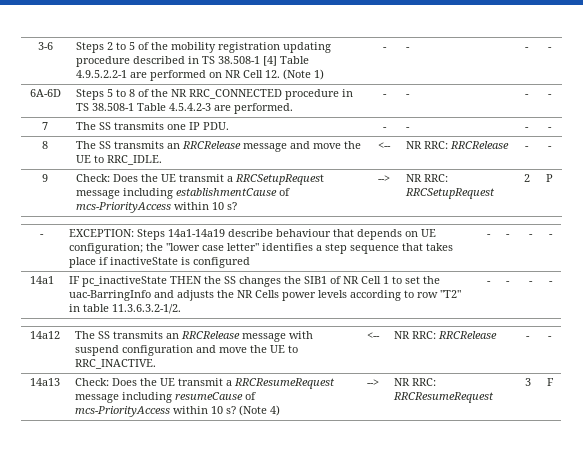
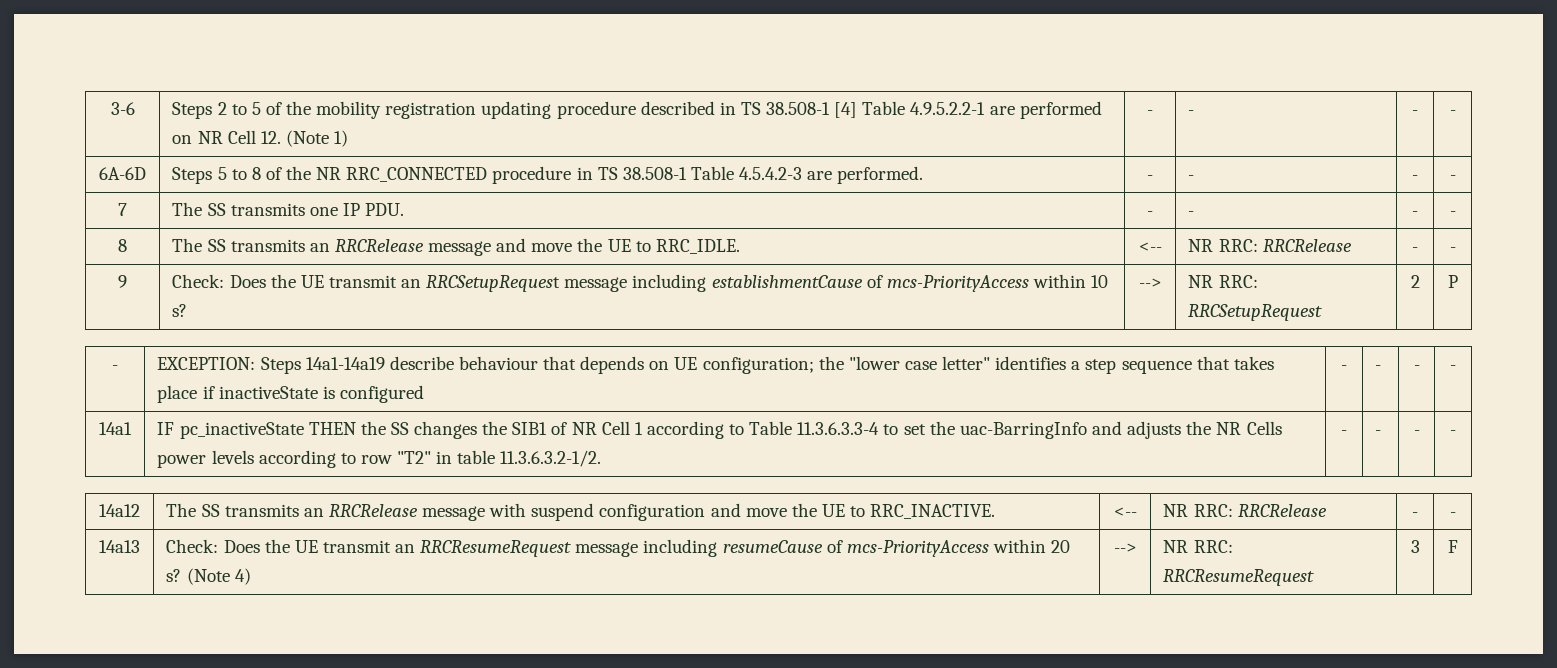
- 9 | Check: Does the UE transmit a RRCSetupRequest message including establishmentCause of mcs-PriorityAccess within 10 s? | --> | NR RRC: RRCSetupRequest | 2 | P
+ 9 | Check: Does the UE transmit an RRCSetupRequest message including establishmentCause of mcs-PriorityAccess within 10 s? | --> | NR RRC: RRCSetupRequest | 2 | P
- 14a1 | IF pc_inactiveState THEN the SS changes the SIB1 of NR Cell 1 to set the uac-BarringInfo and adjusts the NR Cells power levels according to row "T2" in table 11.3.6.3.2-1/2. | - | - | - | -
+ 14a1 | IF pc_inactiveState THEN the SS changes the SIB1 of NR Cell 1 according to Table 11.3.6.3.3-4 to set the uac-BarringInfo and adjusts the NR Cells power levels according to row "T2" in table 11.3.6.3.2-1/2. | - | - | - | -
- 14a13 | Check: Does the UE transmit a RRCResumeRequest message including resumeCause of mcs-PriorityAccess within 10 s? (Note 4) | --> | NR RRC: RRCResumeRequest | 3 | F
+ 14a13 | Check: Does the UE transmit an RRCResumeRequest message including resumeCause of mcs-PriorityAccess within 20 s? (Note 4) | --> | NR RRC: RRCResumeRequest | 3 | F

**HOW TO COMPLETE THIS TASK**
The required output is the exact lines from the opening line of the entries through the line with "- 14a1 | IF", inclusive, without pictures.

**WRITTEN RESPONSE**
- 9 | Check: Does the UE transmit a RRCSetupRequest message including establishmentCause of mcs-PriorityAccess within 10 s? | --> | NR RRC: RRCSetupRequest | 2 | P
+ 9 | Check: Does the UE transmit an RRCSetupRequest message including establishmentCause of mcs-PriorityAccess within 10 s? | --> | NR RRC: RRCSetupRequest | 2 | P
- 14a1 | IF pc_inactiveState THEN the SS changes the SIB1 of NR Cell 1 to set the uac-BarringInfo and adjusts the NR Cells power levels according to row "T2" in table 11.3.6.3.2-1/2. | - | - | - | -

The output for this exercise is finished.